= Beginning of Section =

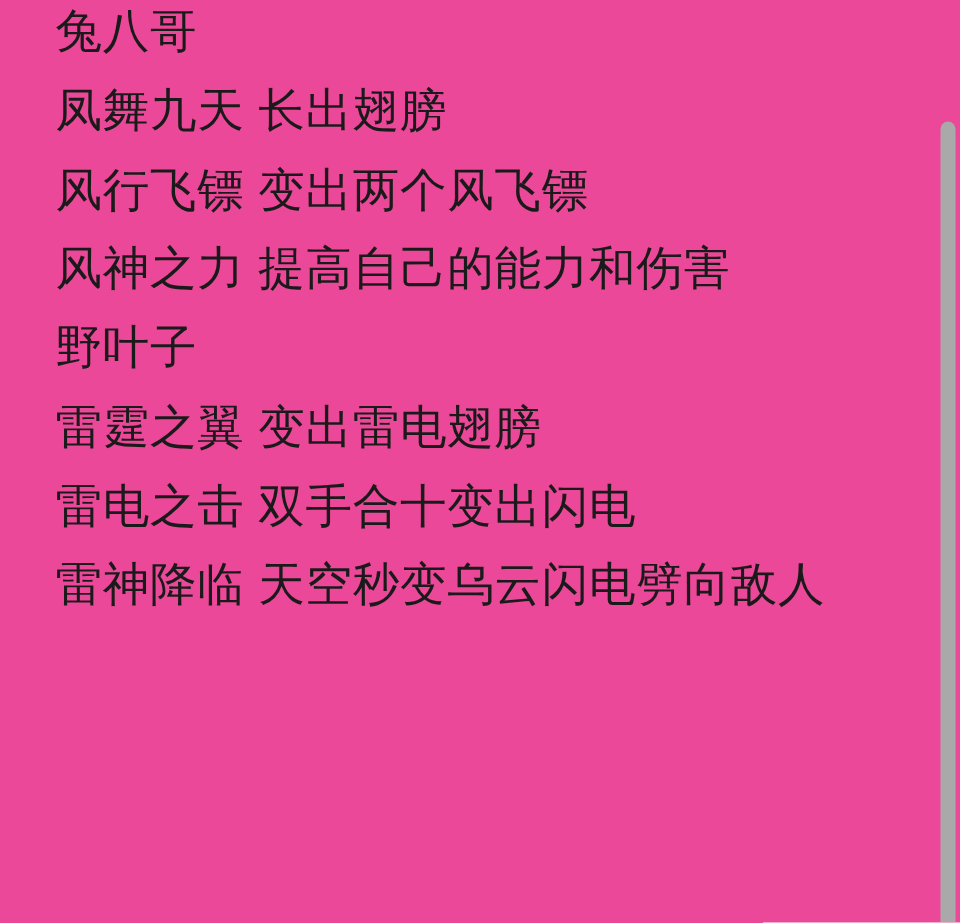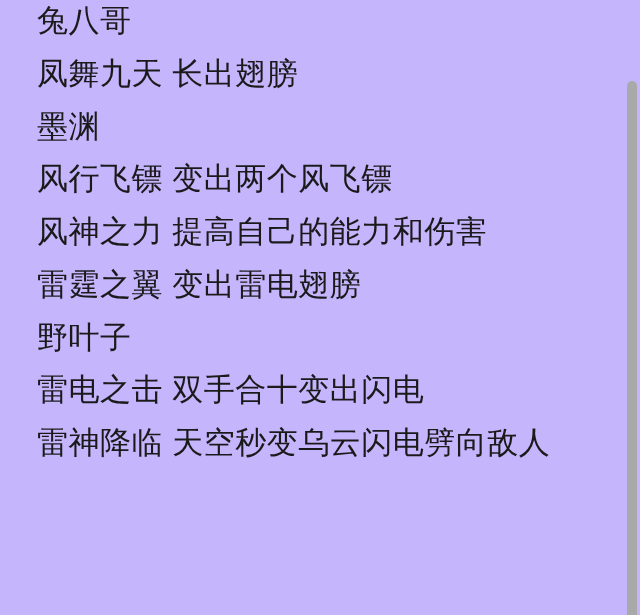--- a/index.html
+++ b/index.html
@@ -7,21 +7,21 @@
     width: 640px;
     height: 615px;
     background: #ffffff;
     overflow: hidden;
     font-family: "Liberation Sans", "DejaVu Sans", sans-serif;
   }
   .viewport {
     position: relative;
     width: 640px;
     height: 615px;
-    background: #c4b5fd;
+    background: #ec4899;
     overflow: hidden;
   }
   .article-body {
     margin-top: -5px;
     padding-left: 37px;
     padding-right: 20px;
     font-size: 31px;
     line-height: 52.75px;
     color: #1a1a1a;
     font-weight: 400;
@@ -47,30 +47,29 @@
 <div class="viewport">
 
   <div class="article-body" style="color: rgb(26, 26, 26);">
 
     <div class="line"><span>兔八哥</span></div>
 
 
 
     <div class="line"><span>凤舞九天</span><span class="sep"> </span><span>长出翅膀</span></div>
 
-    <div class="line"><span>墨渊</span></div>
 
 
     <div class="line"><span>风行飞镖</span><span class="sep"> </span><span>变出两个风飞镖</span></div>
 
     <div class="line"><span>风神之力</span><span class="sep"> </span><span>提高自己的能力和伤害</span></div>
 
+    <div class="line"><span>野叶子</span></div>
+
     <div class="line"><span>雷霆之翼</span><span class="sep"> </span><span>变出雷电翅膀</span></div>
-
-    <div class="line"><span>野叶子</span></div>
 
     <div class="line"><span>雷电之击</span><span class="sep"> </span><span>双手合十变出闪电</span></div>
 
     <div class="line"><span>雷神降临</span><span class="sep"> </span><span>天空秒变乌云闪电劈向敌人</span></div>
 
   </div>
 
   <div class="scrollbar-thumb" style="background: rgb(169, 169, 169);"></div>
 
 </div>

= End of Section =
= Beginning of Section =

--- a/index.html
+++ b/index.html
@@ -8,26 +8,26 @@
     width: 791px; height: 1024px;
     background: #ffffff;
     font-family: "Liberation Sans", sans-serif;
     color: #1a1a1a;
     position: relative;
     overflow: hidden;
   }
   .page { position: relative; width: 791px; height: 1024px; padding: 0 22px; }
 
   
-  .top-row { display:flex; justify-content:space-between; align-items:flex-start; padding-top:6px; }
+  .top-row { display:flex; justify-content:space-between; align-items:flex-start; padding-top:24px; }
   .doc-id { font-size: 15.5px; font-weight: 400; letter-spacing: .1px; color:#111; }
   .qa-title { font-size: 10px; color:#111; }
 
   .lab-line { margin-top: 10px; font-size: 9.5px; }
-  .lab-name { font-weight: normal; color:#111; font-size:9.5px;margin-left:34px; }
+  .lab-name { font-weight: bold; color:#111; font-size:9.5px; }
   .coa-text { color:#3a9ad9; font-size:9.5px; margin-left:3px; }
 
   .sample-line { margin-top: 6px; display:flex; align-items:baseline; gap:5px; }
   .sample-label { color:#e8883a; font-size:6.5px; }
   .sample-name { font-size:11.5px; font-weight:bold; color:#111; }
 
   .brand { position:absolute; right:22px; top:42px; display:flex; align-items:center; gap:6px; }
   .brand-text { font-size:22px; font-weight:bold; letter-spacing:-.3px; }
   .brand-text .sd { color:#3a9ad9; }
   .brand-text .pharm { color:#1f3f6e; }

= End of Section =
= Beginning of Section =

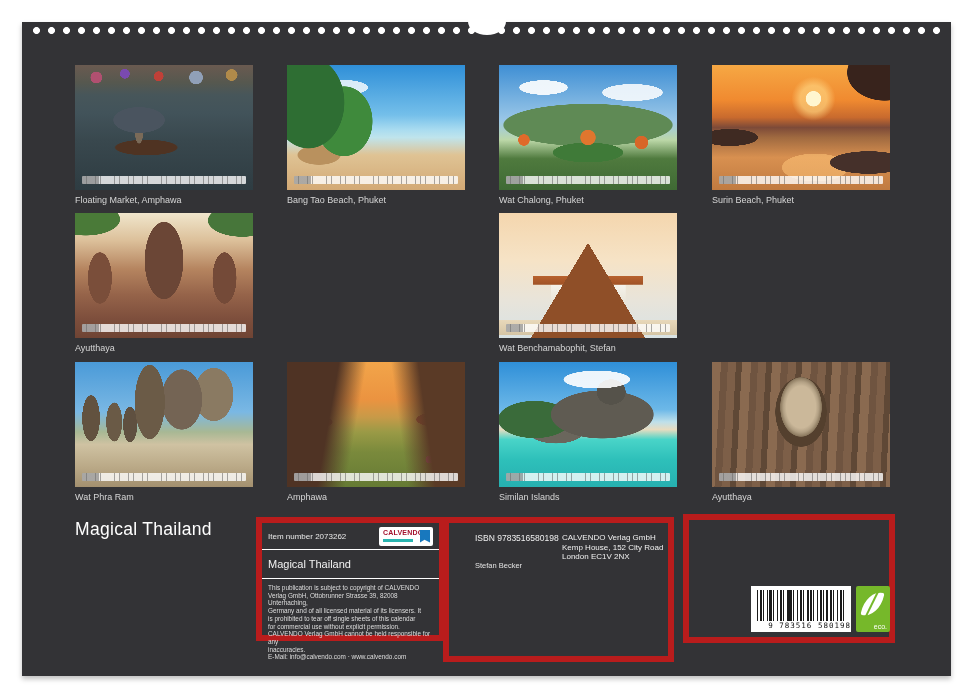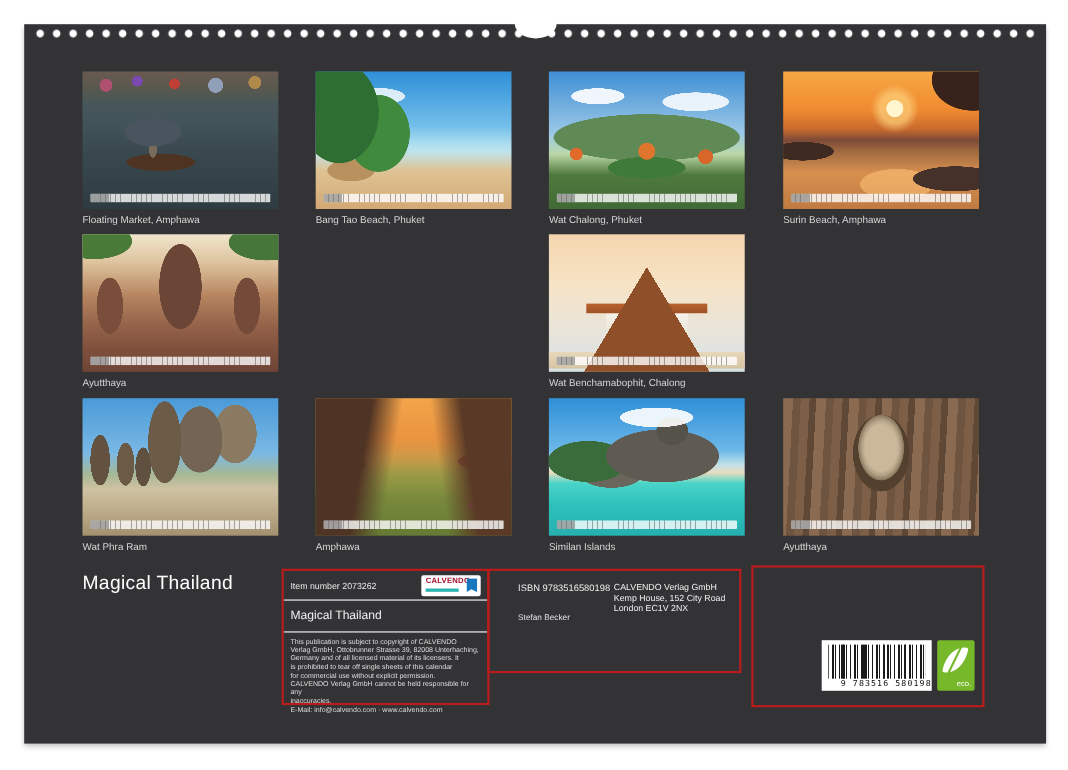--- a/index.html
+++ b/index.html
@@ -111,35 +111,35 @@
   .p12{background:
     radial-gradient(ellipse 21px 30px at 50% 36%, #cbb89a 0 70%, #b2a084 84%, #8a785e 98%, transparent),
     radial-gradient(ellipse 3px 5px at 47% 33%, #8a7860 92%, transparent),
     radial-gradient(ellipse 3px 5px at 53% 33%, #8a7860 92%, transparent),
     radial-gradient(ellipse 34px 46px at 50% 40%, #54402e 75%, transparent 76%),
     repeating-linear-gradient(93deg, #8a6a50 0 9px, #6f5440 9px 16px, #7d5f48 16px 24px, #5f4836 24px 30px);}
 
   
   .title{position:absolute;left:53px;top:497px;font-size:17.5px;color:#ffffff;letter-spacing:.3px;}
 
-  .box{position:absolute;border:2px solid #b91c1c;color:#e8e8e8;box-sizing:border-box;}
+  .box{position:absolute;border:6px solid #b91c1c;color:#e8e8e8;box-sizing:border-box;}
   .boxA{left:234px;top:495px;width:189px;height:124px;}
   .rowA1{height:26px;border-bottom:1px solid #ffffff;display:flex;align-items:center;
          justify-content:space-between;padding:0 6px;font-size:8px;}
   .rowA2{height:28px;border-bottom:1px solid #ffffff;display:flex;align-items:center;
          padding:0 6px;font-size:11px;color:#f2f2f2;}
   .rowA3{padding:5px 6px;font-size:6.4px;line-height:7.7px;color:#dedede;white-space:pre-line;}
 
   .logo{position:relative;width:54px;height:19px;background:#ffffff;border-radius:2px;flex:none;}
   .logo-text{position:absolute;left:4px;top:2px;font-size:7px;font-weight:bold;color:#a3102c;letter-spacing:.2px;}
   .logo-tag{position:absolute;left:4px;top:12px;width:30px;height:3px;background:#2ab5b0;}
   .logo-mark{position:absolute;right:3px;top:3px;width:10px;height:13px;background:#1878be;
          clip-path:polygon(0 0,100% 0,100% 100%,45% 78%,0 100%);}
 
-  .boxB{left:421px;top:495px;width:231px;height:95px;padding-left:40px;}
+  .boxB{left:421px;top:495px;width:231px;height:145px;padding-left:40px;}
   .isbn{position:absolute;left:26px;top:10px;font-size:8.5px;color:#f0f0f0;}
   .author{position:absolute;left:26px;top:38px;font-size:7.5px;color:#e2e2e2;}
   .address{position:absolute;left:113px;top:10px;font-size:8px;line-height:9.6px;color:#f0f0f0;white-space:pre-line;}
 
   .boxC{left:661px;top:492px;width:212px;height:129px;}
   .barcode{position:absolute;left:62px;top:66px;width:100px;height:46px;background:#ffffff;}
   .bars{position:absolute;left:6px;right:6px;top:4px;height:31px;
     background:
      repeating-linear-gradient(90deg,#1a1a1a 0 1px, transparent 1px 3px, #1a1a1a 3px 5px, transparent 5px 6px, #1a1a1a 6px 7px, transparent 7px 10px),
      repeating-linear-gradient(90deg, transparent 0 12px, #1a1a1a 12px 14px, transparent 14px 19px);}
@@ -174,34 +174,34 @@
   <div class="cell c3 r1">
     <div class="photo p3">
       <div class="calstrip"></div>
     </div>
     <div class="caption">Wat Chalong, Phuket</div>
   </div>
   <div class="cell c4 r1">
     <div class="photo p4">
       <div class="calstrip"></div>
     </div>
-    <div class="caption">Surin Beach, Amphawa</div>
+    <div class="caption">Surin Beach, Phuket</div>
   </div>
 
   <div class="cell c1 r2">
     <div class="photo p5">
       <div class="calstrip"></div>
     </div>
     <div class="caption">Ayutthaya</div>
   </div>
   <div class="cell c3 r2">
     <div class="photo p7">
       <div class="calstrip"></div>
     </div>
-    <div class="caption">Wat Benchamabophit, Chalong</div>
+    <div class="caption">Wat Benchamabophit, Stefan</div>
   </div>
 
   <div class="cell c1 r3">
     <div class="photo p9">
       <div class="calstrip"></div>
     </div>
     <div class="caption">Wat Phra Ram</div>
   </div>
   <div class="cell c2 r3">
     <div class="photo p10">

= End of Section =

PROBLEM STATEMENT: Every line above that holds the string "align" counts once; give the total and nothing more.

ANSWER TO THIS PROBLEM: 6